Historically, great cities of the world have been determined by geographic location, demographic diversity, infrastructural quality, industrial innovation, vibrant culture, and global connectivity. A few of this settlements have grown to what is now known as mega-cities, which host in some cases populations the size of what a continent used to host a few centuries back. In emergent cities the increase have been carried out in a matter of decades.

With the rapid urbanisation and the large population numbers, then unknown systemic problems emerged: global warming, overpopulated streets, unplanned urbanisation, high inequality, excessive pollution, poor service access… Most of these so called mega-cities suffer from great stratification at all levels and essential service access disparities, where key benefits of urban life are kept among a few. The extent to which all of a city’s population shares technological progress and its material benefits becomes an important benchmark for comparing cities and a way to learn from each other.
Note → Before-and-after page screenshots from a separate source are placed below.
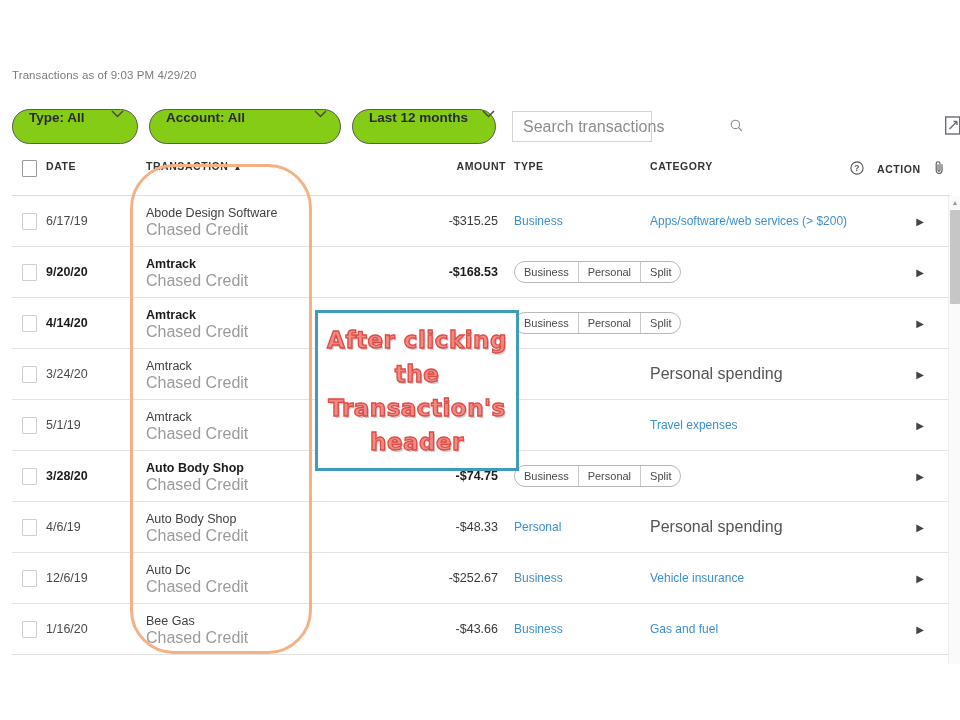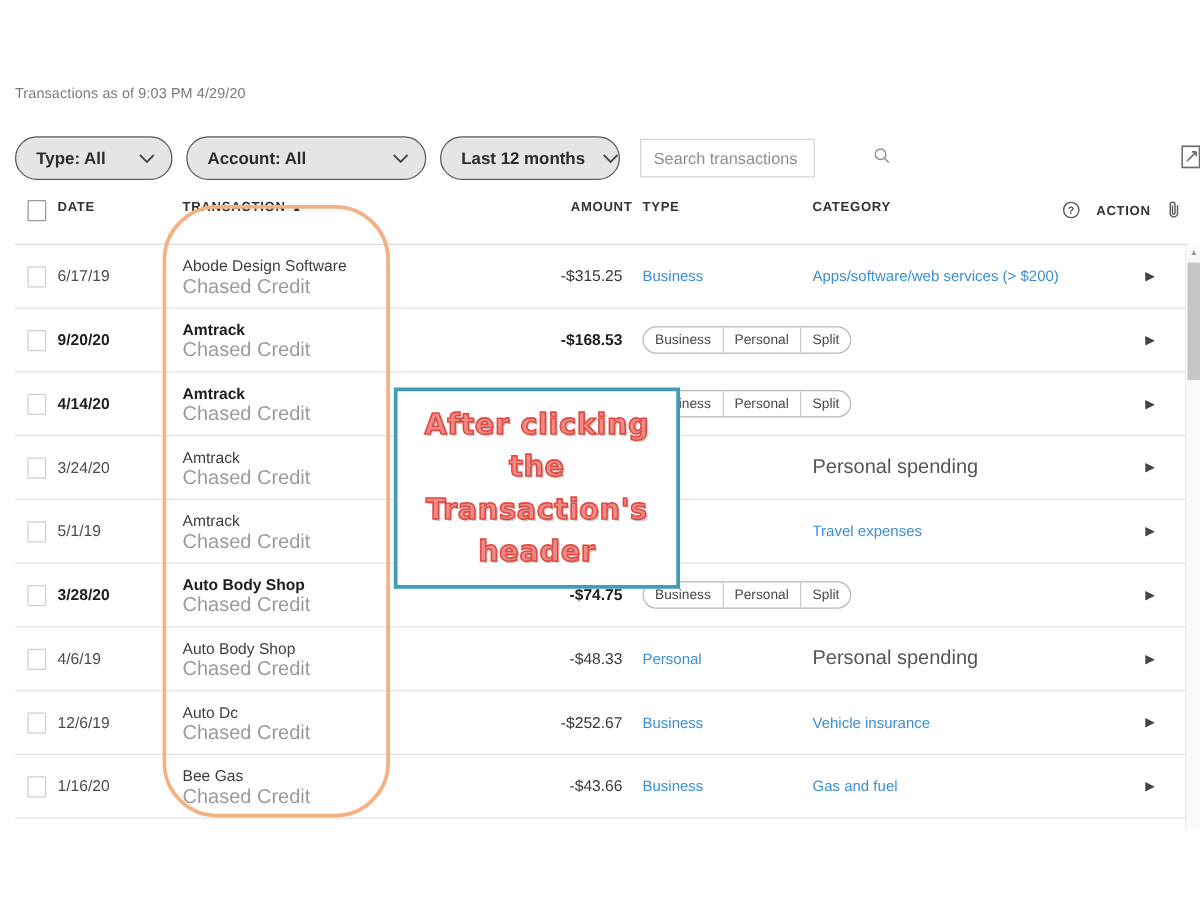--- a/index.html
+++ b/index.html
@@ -22,7 +22,7 @@
   .filter-bar { position: absolute; left: 12px; top: 109px; display: flex; align-items: center; }
   .pill {
     height: 35px; border: 1.4px solid #5a5a5a; border-radius: 18px;
-    background: #e5e5e5; display: flex; align-items: center; justify-content: space-between;
+    background: #84cc16; display: flex; align-items: flex-start; justify-content: space-between;
     padding: 0 13px 0 16px; margin-right: 11px; cursor: pointer;
   }
   .pill span.lbl { font-size: 13.5px; color: #2c2c2c; font-weight: 600; white-space: nowrap; }

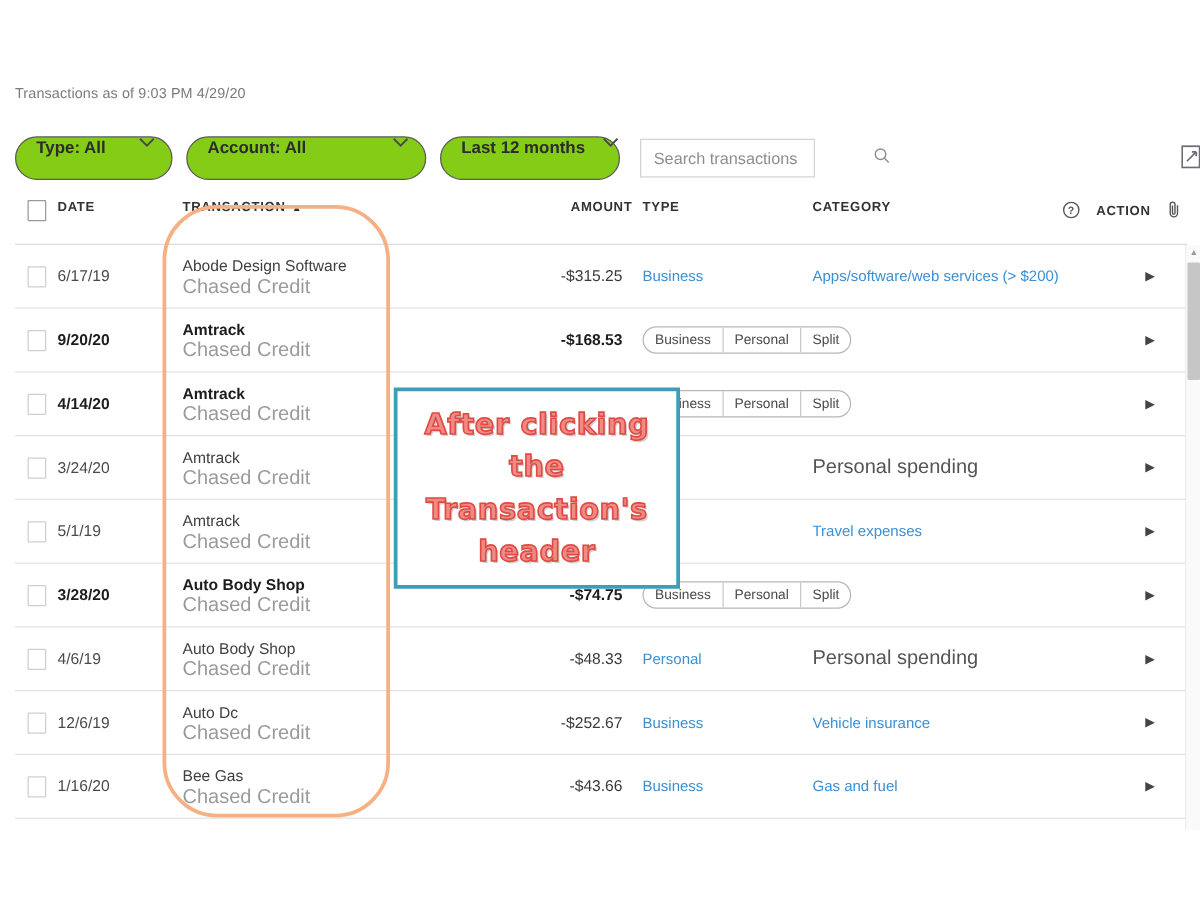--- a/index.html
+++ b/index.html
@@ -36,7 +36,7 @@
     display: flex; align-items: center; padding: 0 8px 0 10px; margin-left: 5px;
   }
   .search-box input {
-    border: none; outline: none; flex: 1; font-size: 13px; color: #14532d;
+    border: none; outline: none; flex: 1; font-size: 16px; color: #14532d;
     font-family: "Liberation Sans", sans-serif; background: transparent;
   }
   .search-box input::placeholder { color: #8d8d8d; }

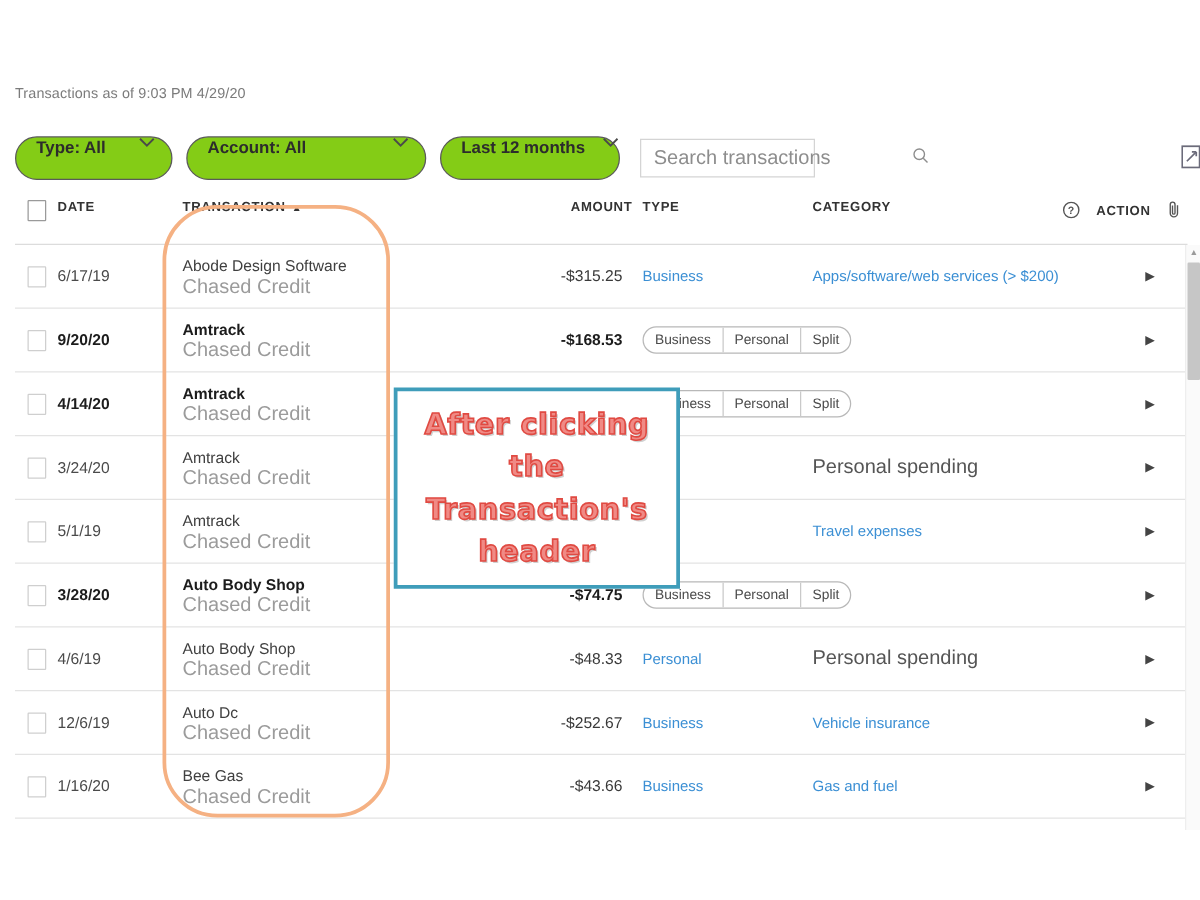--- a/index.html
+++ b/index.html
@@ -119,7 +119,7 @@
     pointer-events: none;
   }
   .callout {
-    position: absolute; left: 315px; top: 310px; width: 229px; height: 161px;
+    position: absolute; left: 315px; top: 310px; width: 204px; height: 161px;
     border: 3.4px solid #3f9dba; background: #ffffff;
     display: flex; flex-direction: column; align-items: center; justify-content: center;
   }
Most of the coming global challenges have to deal with cities, the way we benefit from their infrastructure, how we live in them and the types of relationships that we build as societies.

In recent years a great part of the blame for urban decay is put on mainstream technologies. However, its widespread use is also an opportunity. Studies have shown that playing video games encourages critical thinking, improves motor skills and promotes key social skills like leadership and team building. They are also effective tools for teaching educational skills as gaming helps to deepen learning and understanding.

We believe that using video games could help rising awareness about cities and how to have a healthy urban live, aligning to the UN 2030 Agenda.

Harnessing the power of technology for educating in urban sustainability and inclusiveness is what we have called URBAN LIFE TACTICS.

ULT is an educative game for future generations of urban dwellers. It raises awareness on the importance of urban decisions by letting the players input what they believe would make a better city and outputting a future stage of the cities development.

Since the emergence of computation, there have been many attempts to depict complex behavior. During its first decades of life, when it was a rather experimental field, scientist tried coding algorithms that would generate complex systems that followed a handful of simple rules. However their modest complexity demanded hardware that was not available at the time.

With the widespread of the industry and a few technical improvements such as the keyboard and the display, a bunch of misfits started developing scripts that would allow them to interact with the machine, giving birth to what we know now as the game industry. The basic principle of any computer game was to control an agent that needed to profitiently interact with its environment in order to win and continue playing.

During the coming decades, the experimental and math-bound field developed in parallel to the more user centered games. This came to an end firstly with the appearance of arcade games that hugely increased the interest in computer games and human-machine interaction and secondly, and more definitely, with the appearance of the personal computer. The democratization of computers, even though it meant a huge leap forward for the whole industry, it also shifted the interest towards using them as tools meant to do tasks one could fully control instead of letting them be part of a creation/generation process. Since then, the game industry has been key for the development of the field and breakthroughs initially meant for it are now key in important research fields, like the GPU is for AI.

With the current hardware development, most of the initial issues are solved, and thanks to the data rich time we live in, multiple areas of computation have greatly developed in a matter of years. However, for fields like architecture and urbanism, it is not that easy to benefit from today’s information abundance. Computers help in production and analysis tasks, but finding clean architectural data is difficult, generating it is costly and the amount of factors that come at play makes it a rather complex topic. To all this, we must add the cultural aspect of the field and the bias the architect or urban planner might unintentionally induce in the dataset while creating it.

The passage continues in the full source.